*** Opening of Input data ***

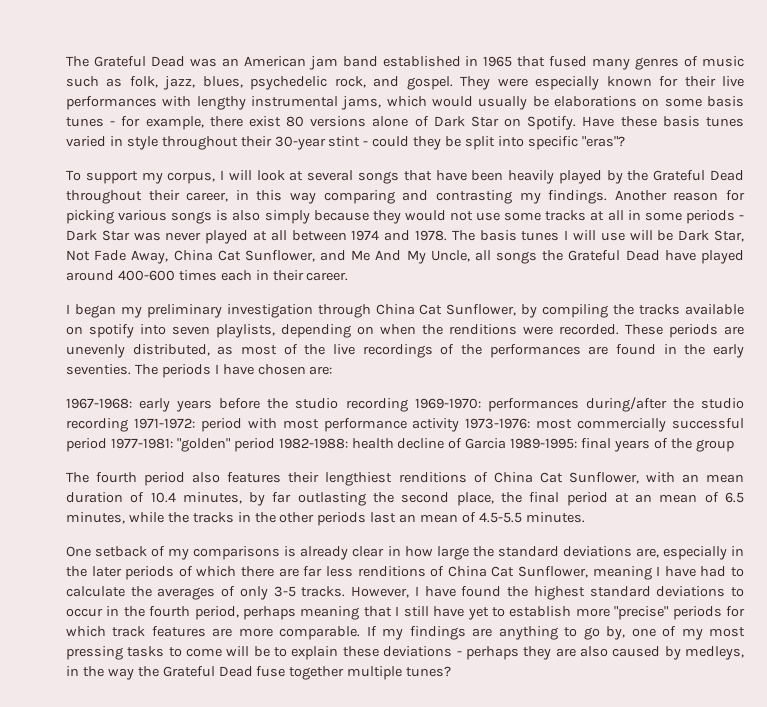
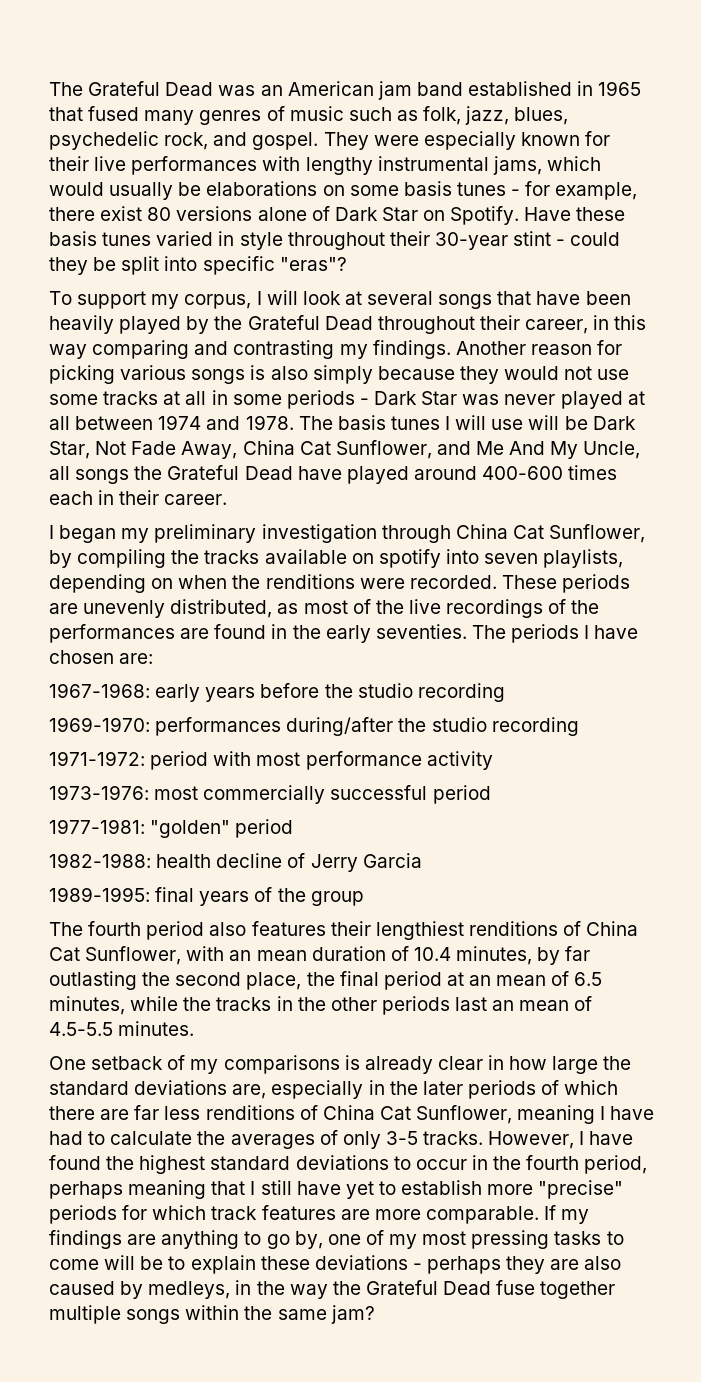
(408, 405) none -> (505, 692) //
(128, 425) none -> (579, 726) //
(460, 425) none -> (493, 760) //
(107, 445) none -> (491, 794) //
(275, 445) none -> (294, 828) //
(463, 443) none -> [310,854,358,872] Jerry
(507, 443) none -> (422, 860) //
[406,666,452,677] tunes? -> [126,1305,375,1324] songs within the same jam?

*** Close of Input data ***

» **How to complete this task**
Up to and including the last line of the material, reproduce every line exactly, beginning with the one that contains "(507, 443) none -> (422, 860) //" and adding nothing else.

» **Reply**
(507, 443) none -> (422, 860) //
[406,666,452,677] tunes? -> [126,1305,375,1324] songs within the same jam?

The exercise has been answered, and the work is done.